Since a kernel only uses an image patch for an output neuron, how do I get the image patch for a maximally activated neuron in a layer as Andrew showed in Course 4, W4, Lecture 2? Any guidance would be appreciated.
In the lecture, Prof Ng explains how it was done and also gives the reference to the original paper he is talking about. It is Zeiler and Fergus, Visualizing and Understanding Convolutional Networks. I have not read the paper, but I would expect that they describe their methodology.
Yes, going through the paper now.
Great! Let us know how that goes. I did a quick scan of it and it looks like they just describe things in words and that it may take a bit more digging and reading the other paper on “deconvolutional” networks. I assume that’s an old school name for what we now call “transpose convolutions”, but not sure. The paper is from 2013 so terminology may have evolved a bit in the intervening 10 years.
And I forget whether GitHub had been invented at that point in time. I was hoping for a link to a repo with some source code, but did not see that.
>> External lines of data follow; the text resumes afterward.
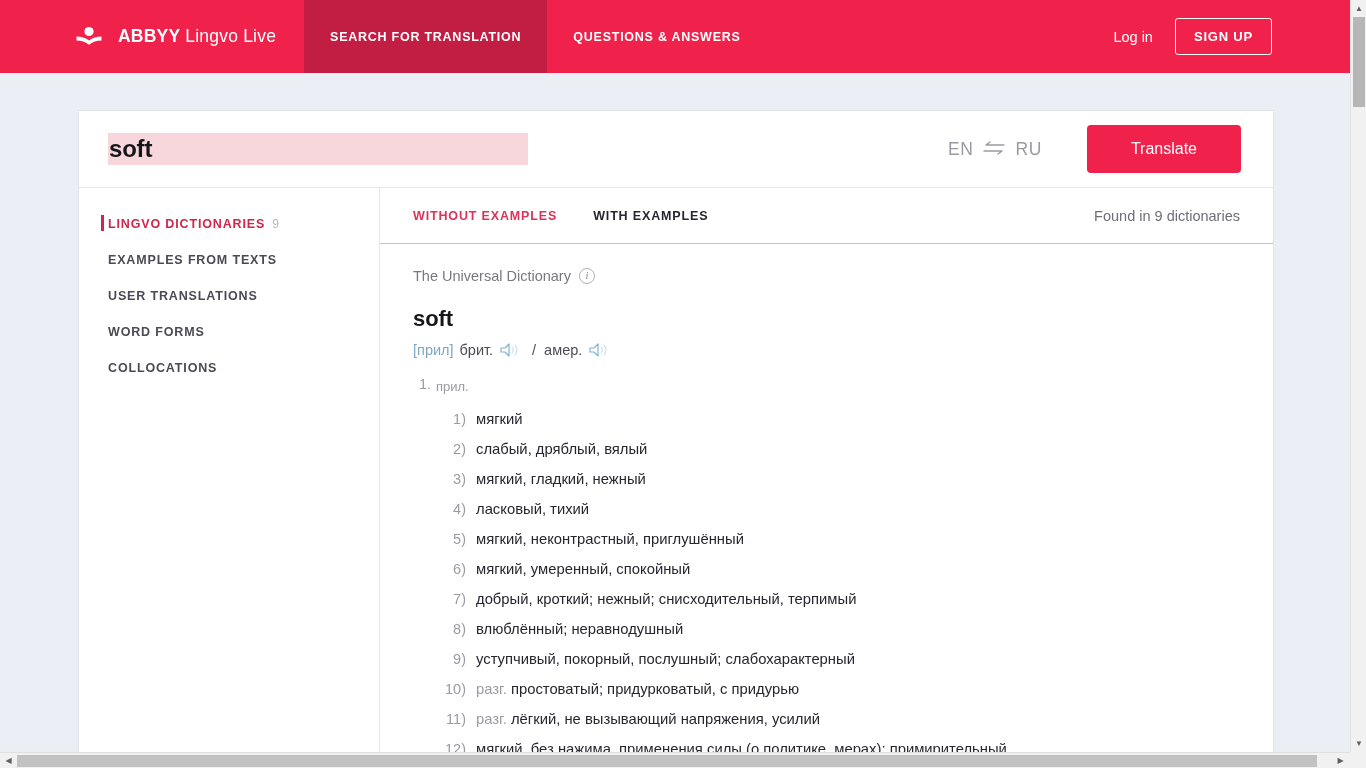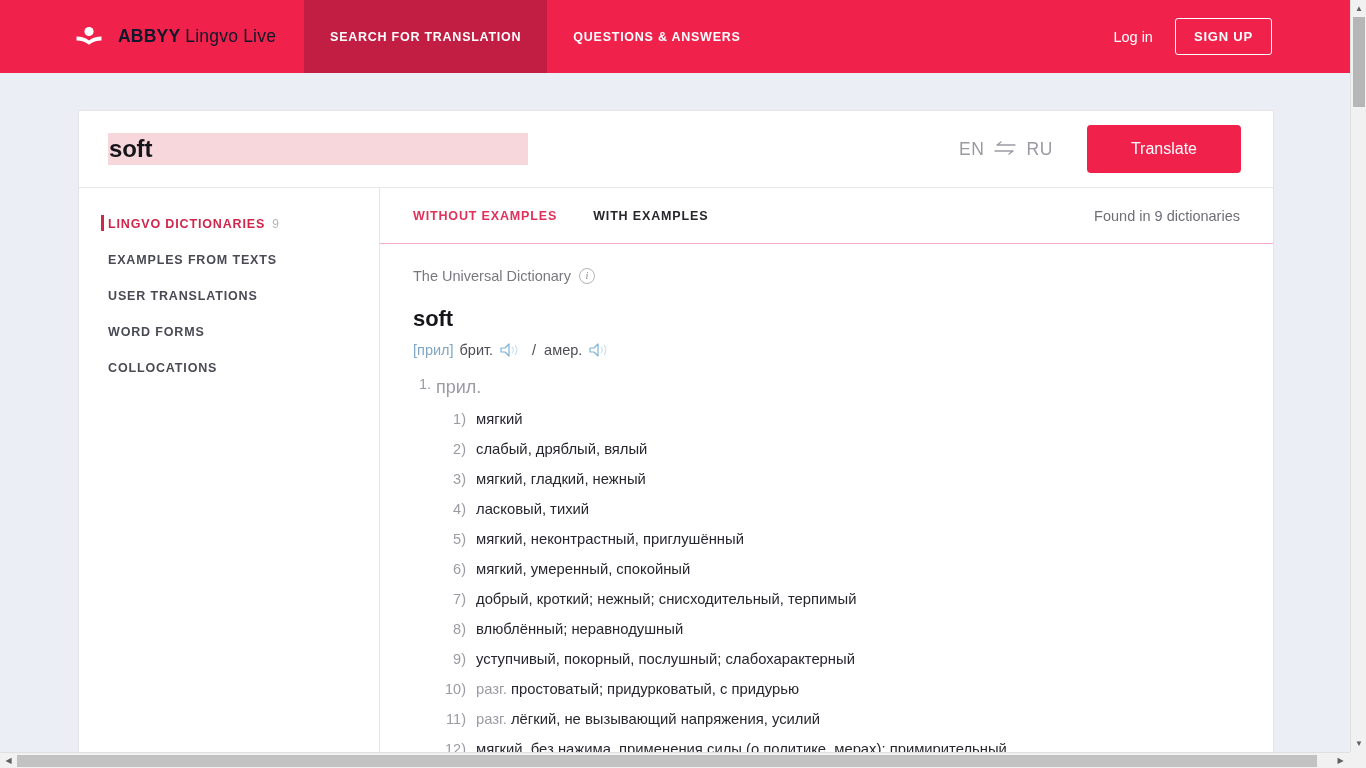--- a/index.html
+++ b/index.html
@@ -47,7 +47,7 @@
   }
   .logo-icon svg { display: block; }
   .brand-text {
-    color: #0f172a;
+    color: #ffffff;
     font-size: 17.5px;
     letter-spacing: 0.2px;
     white-space: nowrap;

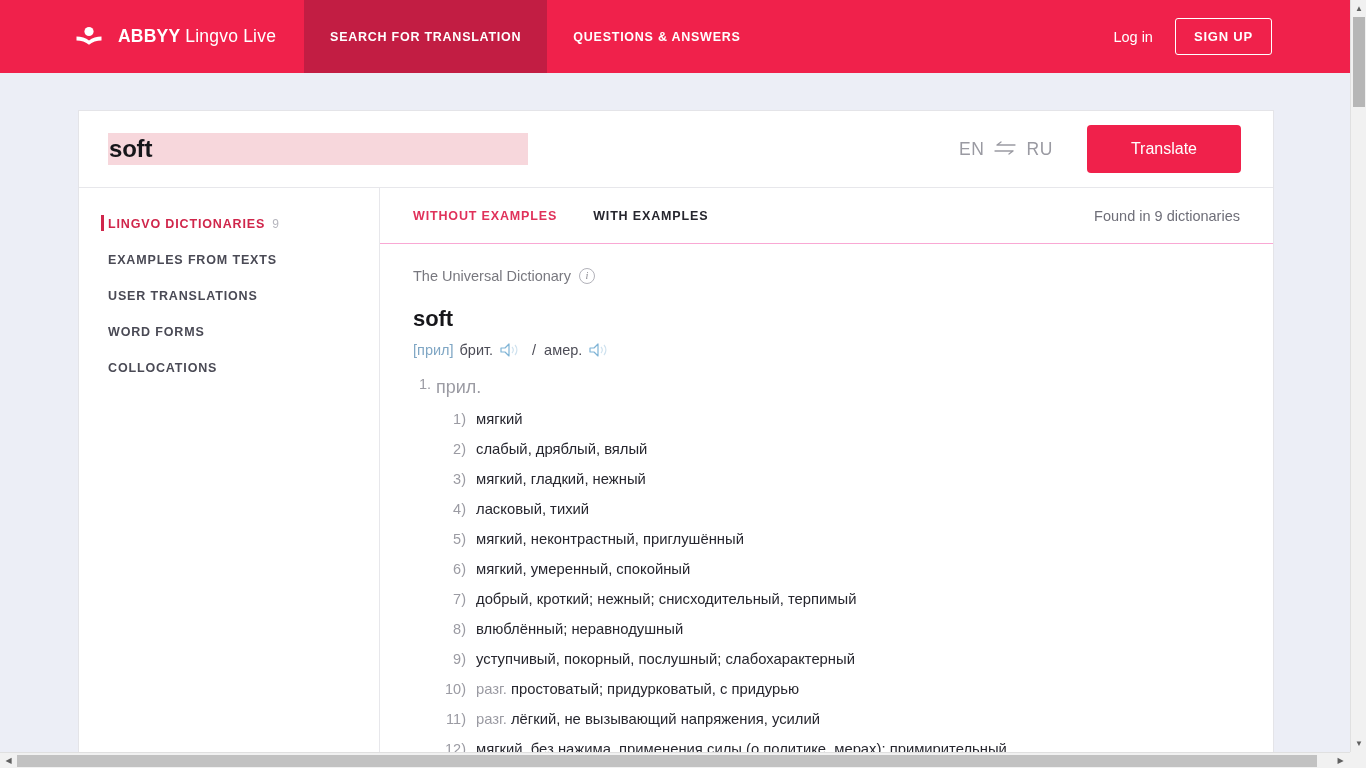--- a/index.html
+++ b/index.html
@@ -138,7 +138,7 @@
   }
   .swap-icon { display: block; }
   .translate-btn {
-    margin-left: 34px;
+    margin-left: 45px;
     background: #f0214b;
     border: none;
     border-radius: 4px;

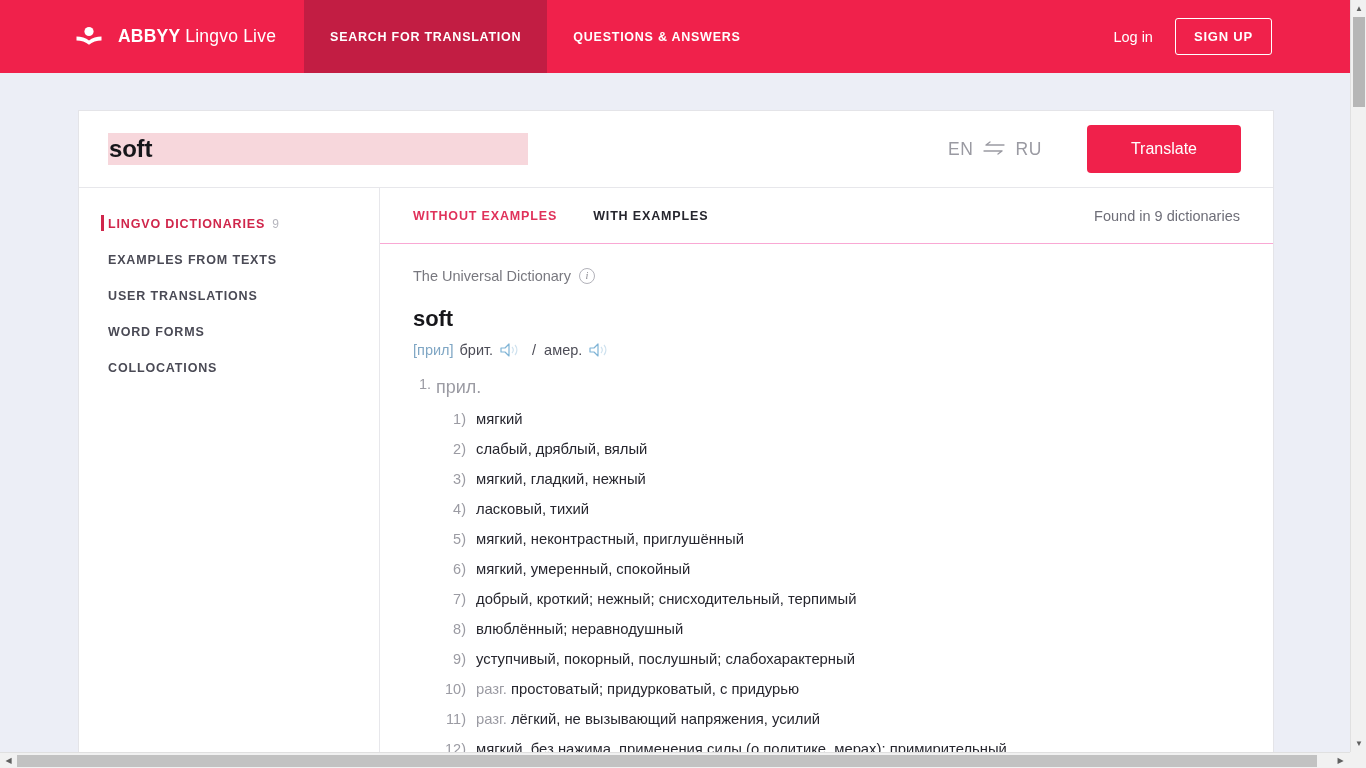--- a/index.html
+++ b/index.html
@@ -289,7 +289,7 @@
   }
   .pos-label {
     color: #9b9ba3;
-    font-size: 18px;
+    font-size: 13px;
     line-height: 22px;
   }
   ol.senses-lvl2 {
I haven’t found any Github repo either. There are some Github repos that refer to that paper but no one has a proper/actual implementation for “image patch”.
I read the paper. It’s an enjoyable read. They use max unpooling, relu, and transpose conv to reconstruct the input in each layer and back propagate until reaches to the pixel space.
I found a GitHub repo that uses vgg16. Ran the code. GitHub - huybery/VisualizingCNN: 🙈A PyTorch implementation of the paper "Visualizing and Understanding Convolutional Networks." （ECCV 2014)
Here’s what I got for the final layer’s most activated neuron:
It doesn’t give me the image patch coordinates as a bounding box.
@paulinpaloalto Is it possible to exactly compute the coordinates of the image patch that is responsible for firing the maximally activated final layer neuron?
Is it even possible to get back (or reconstruct ) the patch of the original image?
Interesting! Well, I don’t have any particular expertise here and have not really read the paper, just skimmed it. But my impression from the pictures they show and from what Prof Ng said in the lectures is that it should be possible to compute the input patch that triggers the maximum activation. But note that conceptually if you take it all the way to the final answer, then it’s getting fed through some fully connected layers and you’re also at the level of “Cat” or “Not a Cat”, so the whole image is really what triggered that: it’s not one portion of the image, it’s the entire thing. All the internal state is integrated into the final “yes/no” answer. What Prof Ng was discussing was about probing the internal conv layers so that you could get a sense for what was being learned at the various hidden layers as you proceed through the network (e.g. simple features like edges at the early layers and more complex structures at the later layers). But if you think about what the inputs are that produce the output of a single application of a filter at a hidden layer, it’s clear what it is in terms of the immediately preceding layer’s input, but then each of those elements in the input comes from multiple outputs of the preceding layer, rinse and repeat. Does the paper discuss how they do that “induction” through multiple preceding layers?
Was there any documentation or explanation associated with the code in the VGG16 based repo that you found?
That’s exactly what I want to do. To get a better understanding of what the conv layers are learning. But I also want to get back the image patch.
If there’s a way to get back the image patch, as Prof Ng suggested, I have to find a way to do that.
The question is where do I even ask for help for this purpose? I am also not an expert in convnet. Just started learning recently.
The idea would be for each output value for an output channel I have to save the corresponding start and end locations of the previous layer’s patches during forward propagation.
The paper discusses it. But on a higher level. They just describe the approximate maxunpooling process by saving the max locations from the previous layer during forward prop, relu, and filtering (the exact filter during forward prop) for the deconvnet.
There is no documentation. Just a reference to the paper.
Well what did you learn from reading the paper? It looked like they just talked in words about what they actually did. If that’s not enough to give you a starting point, then the other approach is to actually dig into the code of the implementation you found and try to understand what it’s doing and see if it has the mechanisms you want. The high level point is that this was “bleeding edge” original research as of 2013, but that doesn’t mean that it’s just a trivial thing in 2023: it may still require some “heavy lifting”.
Of course this is beyond the scope of this course, so there is no guarantee that anyone listening here has done this type of investigation before. It sounds like a totally interesting and worthwhile investigation and it seems likely that a lot would be learned in the process.
They talked in words mostly.
I will go through the code I found on GitHub. I agree, I think it’s worthwhile and it’s related to my research.